Espace réel et espace imaginaire

On peut partager l’espace en deux : L’en deçà (le visible) et L’au delà (l’invisible, le senti)
1- L’en deçà(le visible) : C’est la chambre de Madame, le lieu de  cérémonie et c’est là où les bonnes se donnent au pouvoir de l’imaginaire.
2- L’au delà(l’invisible, le senti) : C’est le domaine des bonnes, c’est la cuisine et la maussade.
            Donc, il existe une structure dichotomique entre les deux lieux qui divisent l’univers de Madame et l’univers des bonnes : La chambre de Madame est le symbole de son univers et la cuisine le symbole de l’univers des bonnes.
            L’univers de Madame est un univers tabou où tout objet présent doit être noble, beau, tandis que les objets de la cuisine sont des objets sales, souillés « ces gants… ».
            L’opposition entre la chambre et la cuisine est symbolique, elle n’opposent pas seulement deux espaces familiers mais elle oppose un haut et un bas, un blanc et un noir, une lumière et les ténèbres, le ciel et l’enfer ; car tout dans ces deux espaces est différent :
          Les gestes : Etriqués des bonnes ; élégants de Madame
          Les odeurs : Fauves de la maussade ; la chambre de Madame sent les fleurs.
          Les fleurs : Réelles dans la chambre de Madame ; en papier dans la maussade.
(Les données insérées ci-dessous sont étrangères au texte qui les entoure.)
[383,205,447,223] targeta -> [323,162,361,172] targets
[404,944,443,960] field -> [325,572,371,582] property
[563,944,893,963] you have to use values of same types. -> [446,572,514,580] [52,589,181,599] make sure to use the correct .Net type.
            Tout concoure dans la beauté physique et morale de Madame et la laideur physique et morale des bonnes. C’est pourquoi tout ce qui fait partie de l’univers de Madame est hostile pour l’univers des bonnes et tous ces éléments sont prêts à dénoncer les bonnes et à les trahir (p. 55).
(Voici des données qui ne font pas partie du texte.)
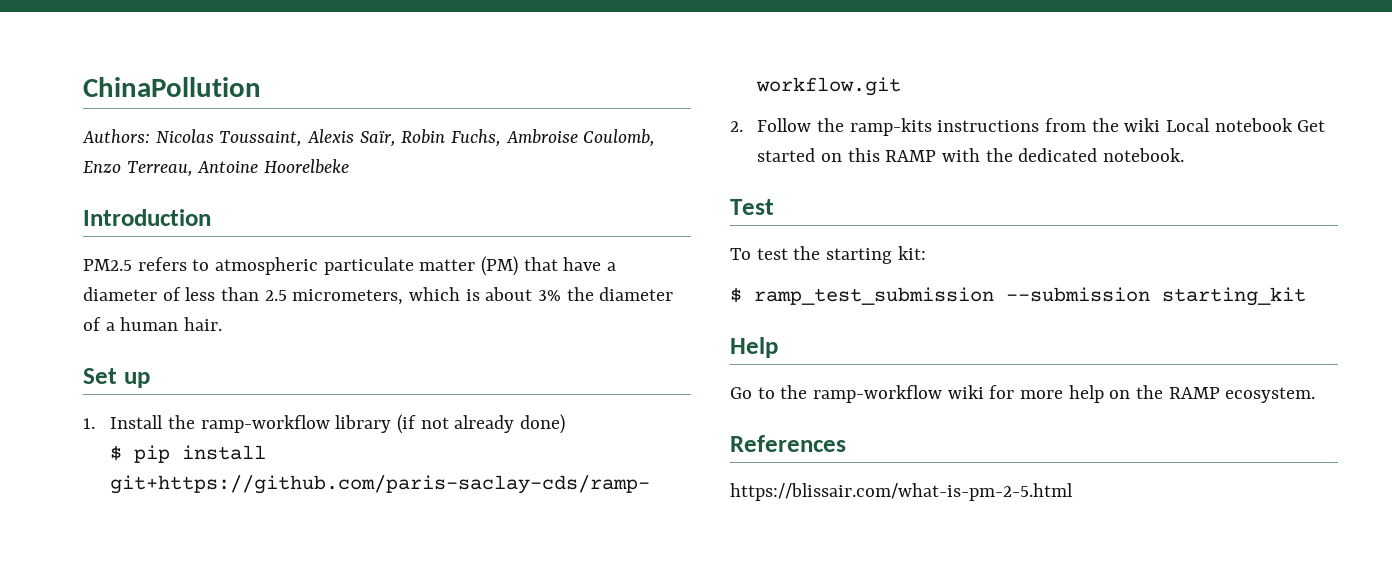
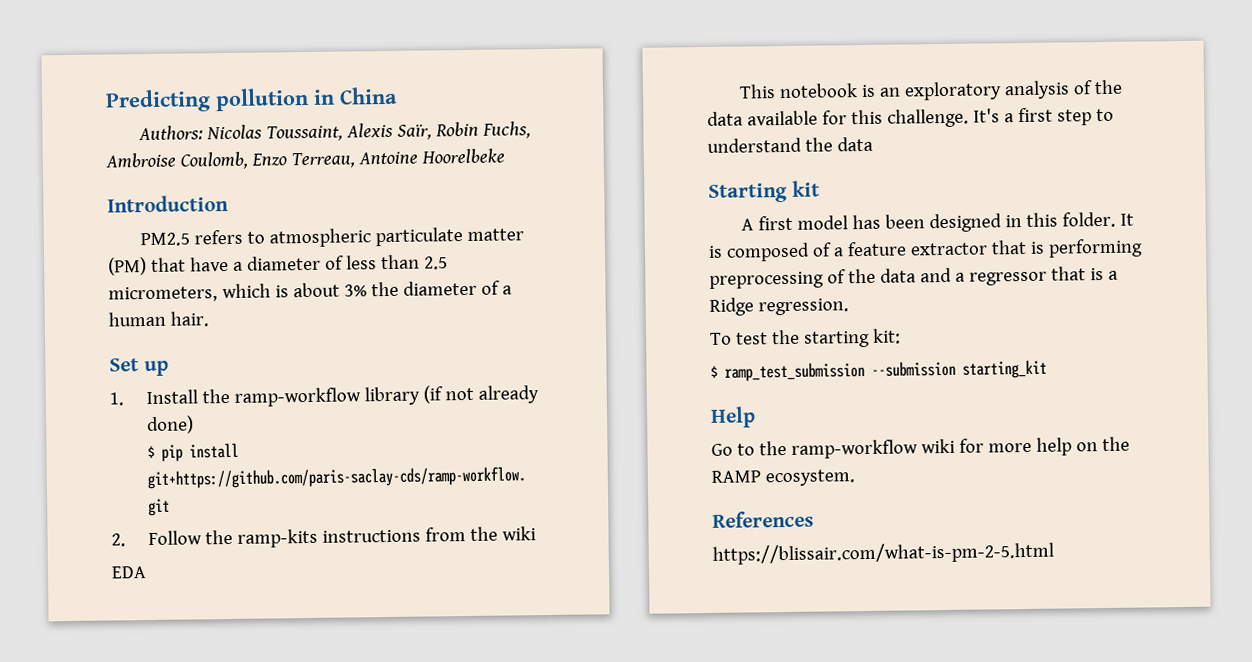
[83,77,261,97] ChinaPollution -> [105,86,398,113] Predicting pollution in China
[1166,118,1326,132] [757,148,1185,162] [730,199,774,215] Local notebook Get started on this RAMP with the dedicated notebook. // Test -> [111,566,147,579] [739,79,1124,101] [707,107,1114,128] [707,136,873,153] [708,180,820,203] [741,211,1135,233] [708,238,1143,262] [709,266,1118,289] [709,297,849,316] // EDA // This notebook is an exploratory analysis of the data available for this challenge. It's a first step to understand the data // Starting kit // A first model has been designed in this folder. It is composed of a feature extractor that is performing preprocessing of the data and a regressor that is a Ridge regression.

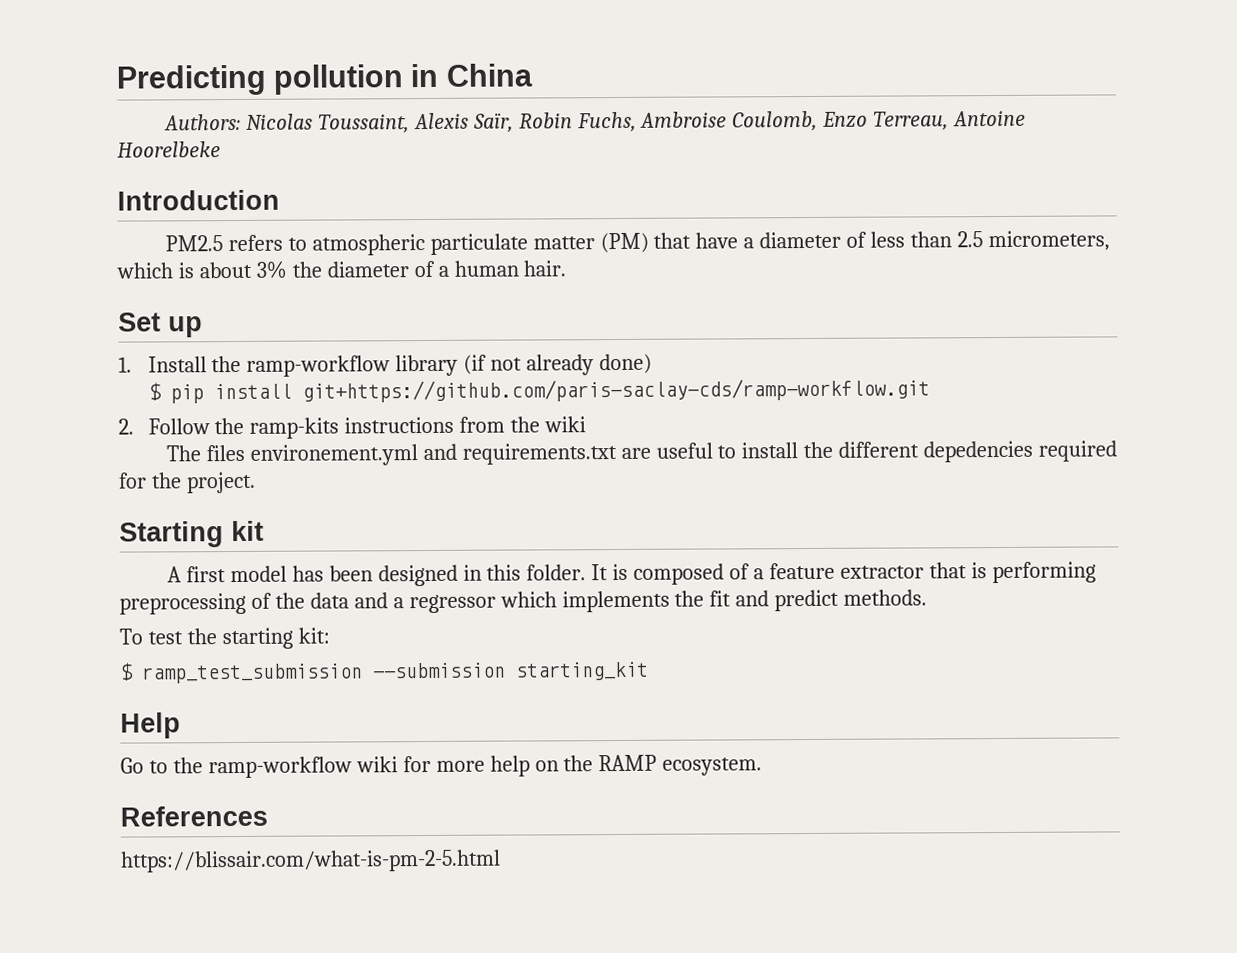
[111,566,147,579] [739,79,1124,101] [707,107,1114,128] [707,136,873,153] EDA // This notebook is an exploratory analysis of the data available for this challenge. It's a first step to understand the data -> [165,440,1118,466] [118,471,256,494] The files environement.yml and requirements.txt are useful to install the different depedencies required for the project.
[1050,266,1118,281] [709,297,849,316] that is a Ridge regression. -> [499,589,928,613] which implements the fit and predict methods.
Par contre, tout tourne à l’avantage de Madame, même dans son malheur elle est belle (page 27).
            Tous ces éléments présents dans la chambre de Madame symbolisent le rapport de domination:
1)   Les robes (page 11) : les robes extravagantes qui peuvent révéler l’idée de fausseté (Madame qui se cache derrière), elles marquent le rapport de domination et elles sont aussi un instrument de jeu.
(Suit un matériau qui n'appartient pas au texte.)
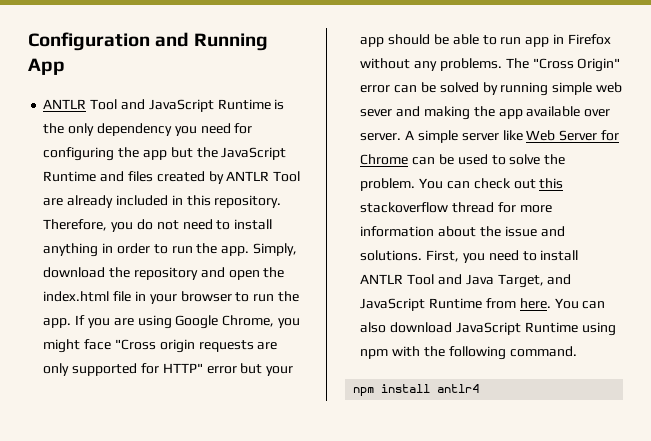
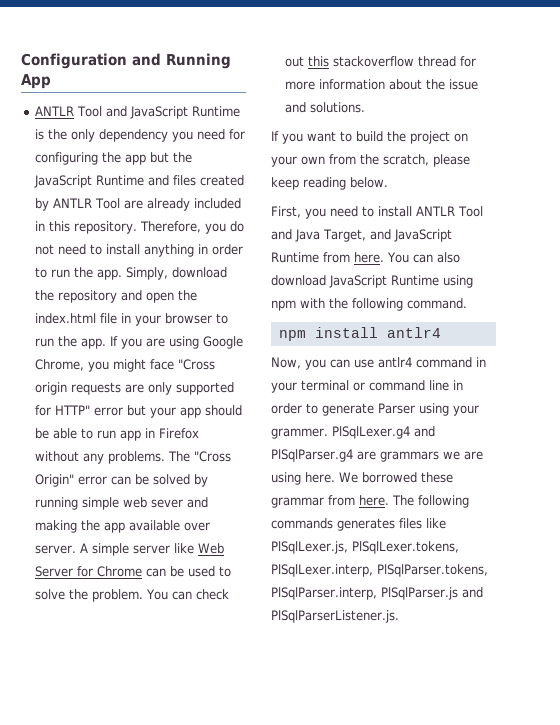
(423, 255) none -> [271,131,468,144] [271,154,470,167] [271,177,388,190] // If you want to build the project on your own from the scratch, please keep reading below. //
(480, 388) none -> [271,357,486,370] [271,380,463,393] [271,403,479,416] [271,426,435,439] [271,449,483,462] [271,472,453,485] [271,495,469,508] [271,518,446,531] [271,541,459,554] [271,564,488,577] [271,587,483,600] [271,610,399,623] // Now, you can use antlr4 command in your terminal or command line in order to generate Parser using your grammer. PlSqlLexer.g4 and PlSqlParser.g4 are grammars we are using here. We borrowed these grammar from here. The following commands generates files like PlSqlLexer.js, PlSqlLexer.tokens, PlSqlLexer.interp, PlSqlParser.tokens, PlSqlParser.interp, PlSqlParser.js and PlSqlParserListener.js.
Quand Claire se déguise en Madame, elle est habillée, possédée par un objet qui lui confère une existence (celle de Madame).
            La dichotomie : robe rouge, robe blanche, est également très symbolique : Laquelle des deux sœurs posséderait  le mieux ? Madame (Solange) choisit la rouge, la toilette des criminels. Elle anticipe son acte, l’acte criminel (page 106).
            Par ce geste de don des robes, Madame permet aux bonnes de revêtir son propre monde ; ce monde dont elles sont le déchet et auquel elles accèdent par l’imaginaire.
2) Le miroir : C’est un thème très présent chez Genet, présent même à travers les deux personnages (l’un est le miroir, le double de l’autre, page 9).
C’est un objet qui est comme un guet (« il nous épie » page 36, page 46, page 58) ; chaque bonne est pour l’autre un miroir où elle se voit et qui la dégoute.
3) Les fleurs : Il y a dans la pièce des fleurs qui symbolisent la vie mondaine et les fleurs qui symbolisent la mort (page 66, 106) ; comme il y a des fleurs en papier qui symbolisent la richesse de madame.
4) La fenêtre : C’est une sorte d’exutoire, une ouverture sur le monde extérieur. Il y a également une fenêtre qui exprime l’échec et la révolte (page 107).
5) La porte : elle permet le passage d’un monde à un autre, elle permet également de briser le jeu des bonnes.